Description of the task: A faithful copy of the entries, without any pictures, is what is needed here.
*** Source records ***
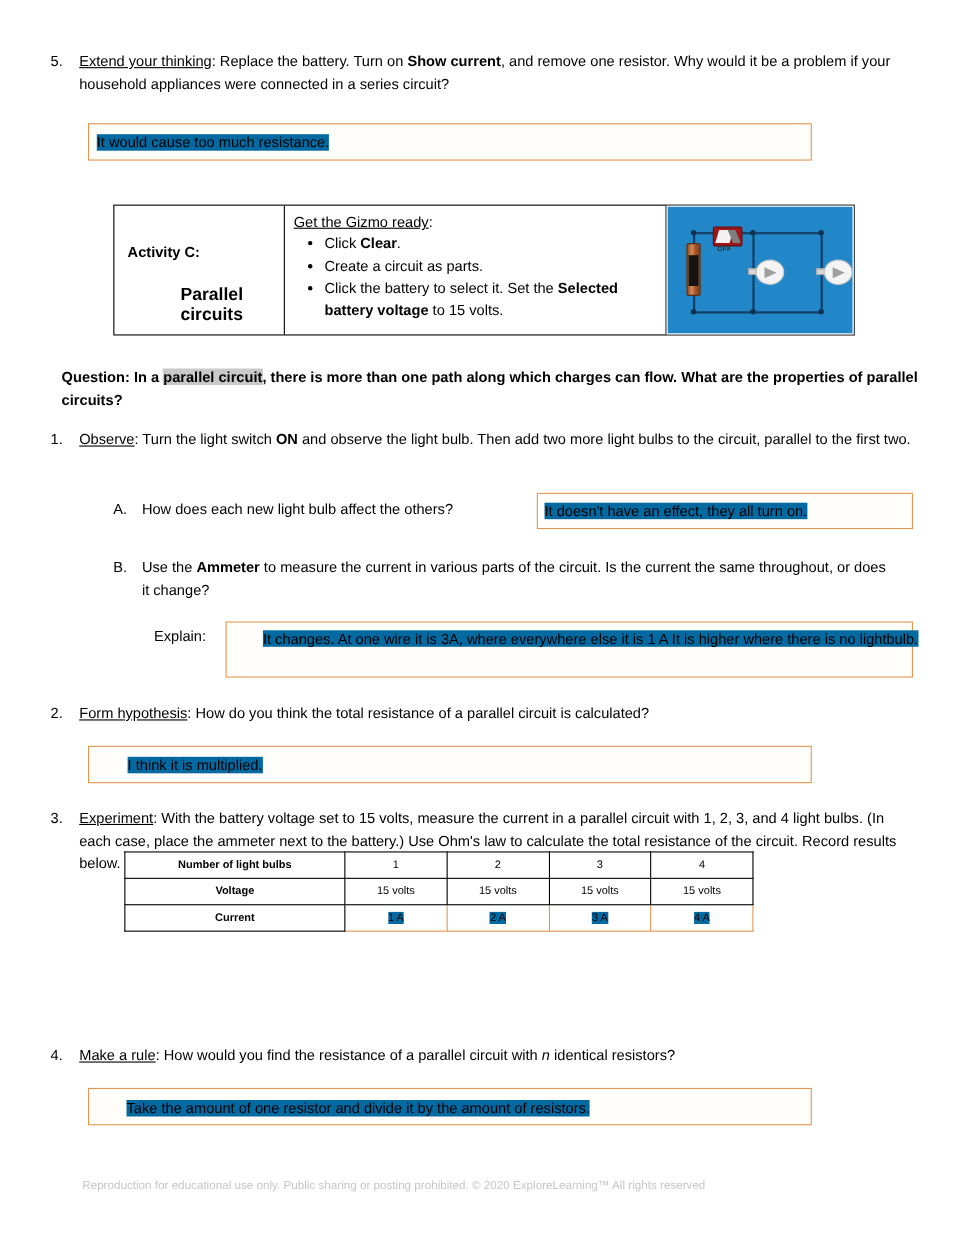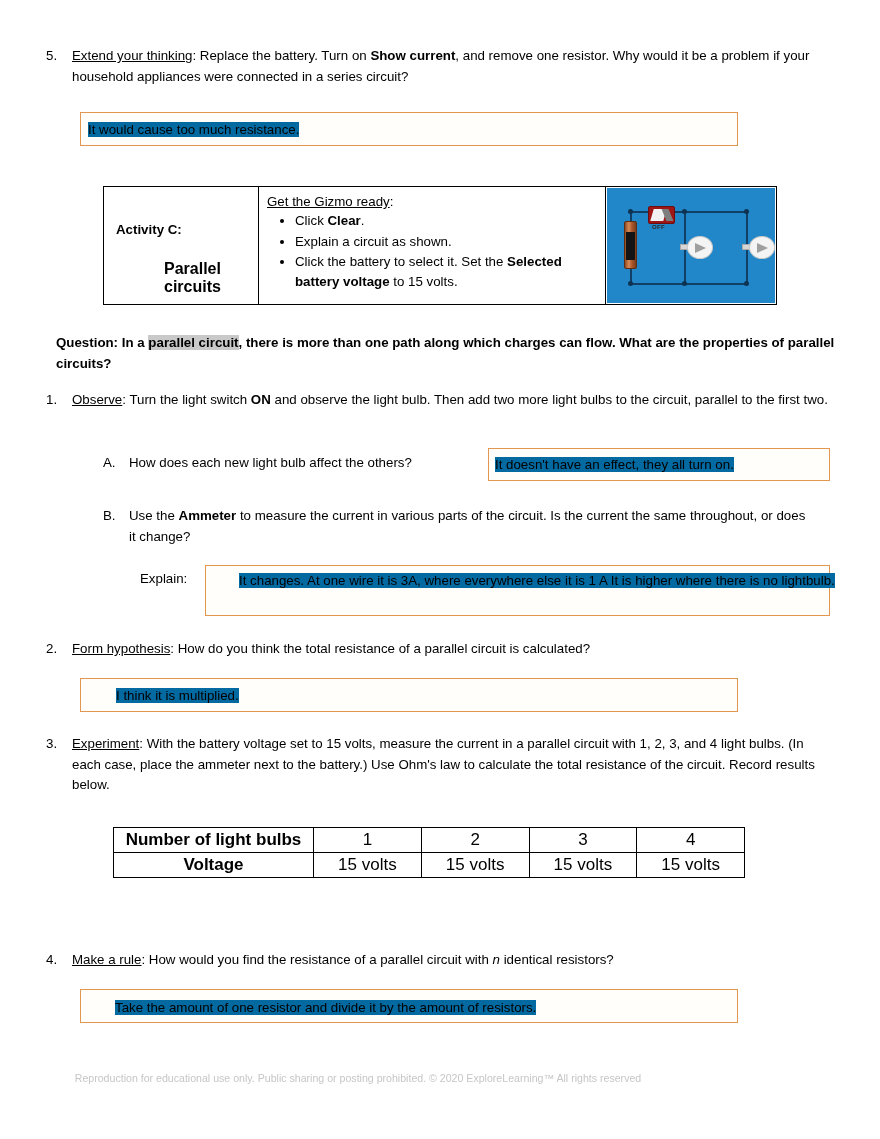--- a/index.html
+++ b/index.html
@@ -274,7 +274,7 @@
       <div class="gizmoReady"><span>Get the Gizmo ready</span><span class="nounder">:</span></div>
       <ul class="bullets">
         <li><span>Click </span><span class="b">Clear</span><span>.</span></li>
-        <li><span>Explain a circuit as shown.</span><span class="b"></span><span></span></li>
+        <li><span>Create a circuit as parts.</span><span class="b"></span><span></span></li>
         <li><span>Click the battery to select it. Set the </span><span class="b">Selected battery voltage</span><span> to 15 volts.</span></li>
       </ul>
     </div>

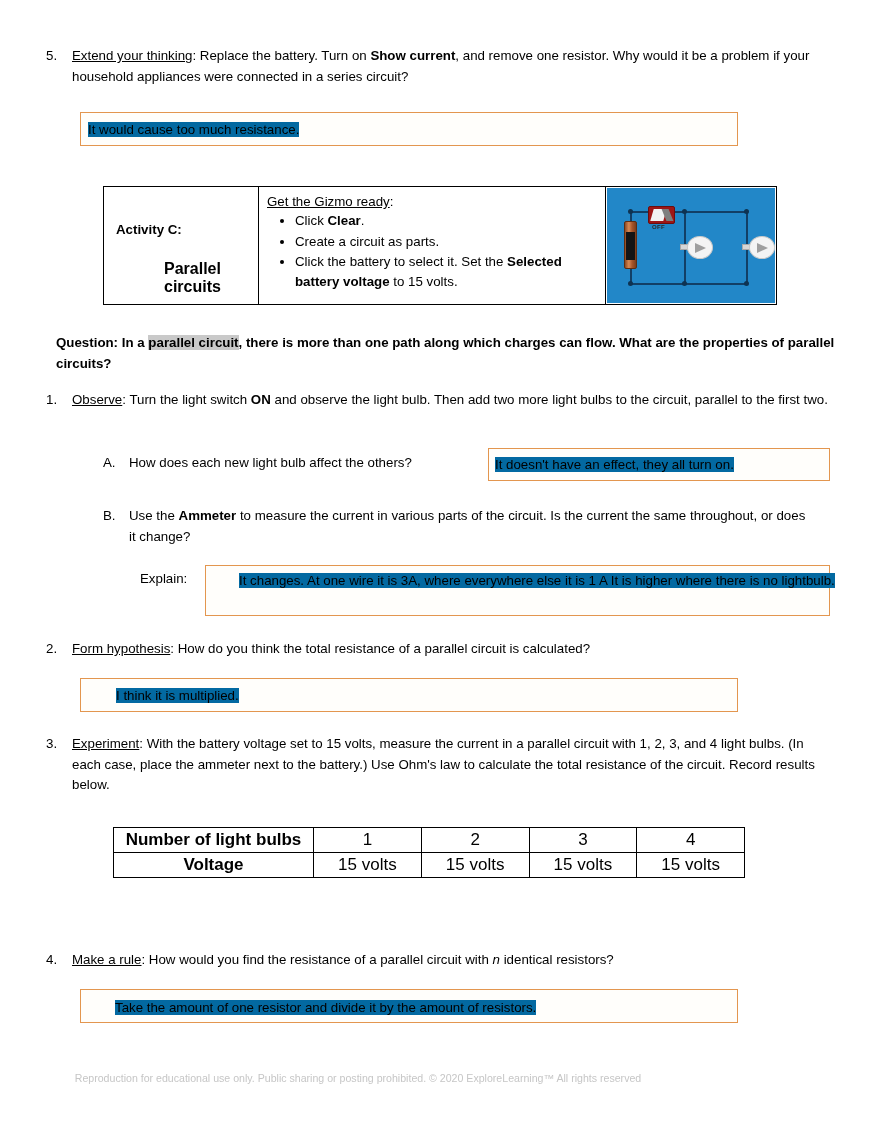--- a/index.html
+++ b/index.html
@@ -217,10 +217,10 @@
   .dataTable {
     position: absolute;
     left: 113px;
-    top: 827px;
-    width: 632px;
+    top: 774px;
+    width: 572px;
     border-collapse: collapse;
-    font-size: 17px;
+    font-size: 10px;
   }
   .dataTable td {
     border: 1.4px solid #000;

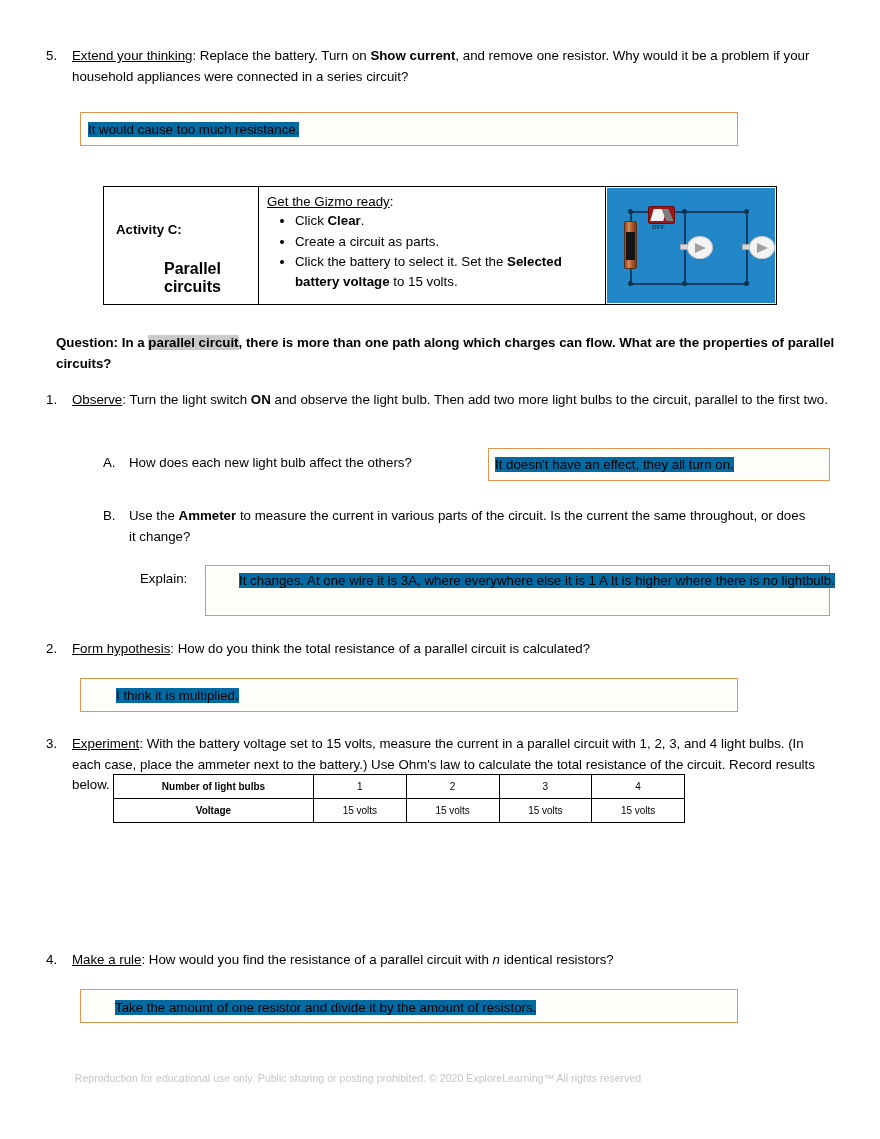--- a/index.html
+++ b/index.html
@@ -371,6 +371,13 @@
         <td class="val">15 volts</td>
         <td class="val">15 volts</td>
       </tr>
+      <tr class="orange">
+        <td class="lbl">Current</td>
+        <td class="val"><span class="hl">1 A</span></td>
+        <td class="val"><span class="hl">2 A</span></td>
+        <td class="val"><span class="hl">3 A</span></td>
+        <td class="val"><span class="hl">4 A</span></td>
+      </tr>
     </tbody>
   </table>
*** End of Source records ***
Response area:
--- a/index.html
+++ b/index.html
@@ -274,7 +274,7 @@
       <div class="gizmoReady"><span>Get the Gizmo ready</span><span class="nounder">:</span></div>
       <ul class="bullets">
         <li><span>Click </span><span class="b">Clear</span><span>.</span></li>
-        <li><span>Explain a circuit as shown.</span><span class="b"></span><span></span></li>
+        <li><span>Create a circuit as parts.</span><span class="b"></span><span></span></li>
         <li><span>Click the battery to select it. Set the </span><span class="b">Selected battery voltage</span><span> to 15 volts.</span></li>
       </ul>
     </div>

--- a/index.html
+++ b/index.html
@@ -217,10 +217,10 @@
   .dataTable {
     position: absolute;
     left: 113px;
-    top: 827px;
-    width: 632px;
+    top: 774px;
+    width: 572px;
     border-collapse: collapse;
-    font-size: 17px;
+    font-size: 10px;
   }
   .dataTable td {
     border: 1.4px solid #000;

--- a/index.html
+++ b/index.html
@@ -371,6 +371,13 @@
         <td class="val">15 volts</td>
         <td class="val">15 volts</td>
       </tr>
+      <tr class="orange">
+        <td class="lbl">Current</td>
+        <td class="val"><span class="hl">1 A</span></td>
+        <td class="val"><span class="hl">2 A</span></td>
+        <td class="val"><span class="hl">3 A</span></td>
+        <td class="val"><span class="hl">4 A</span></td>
+      </tr>
     </tbody>
   </table>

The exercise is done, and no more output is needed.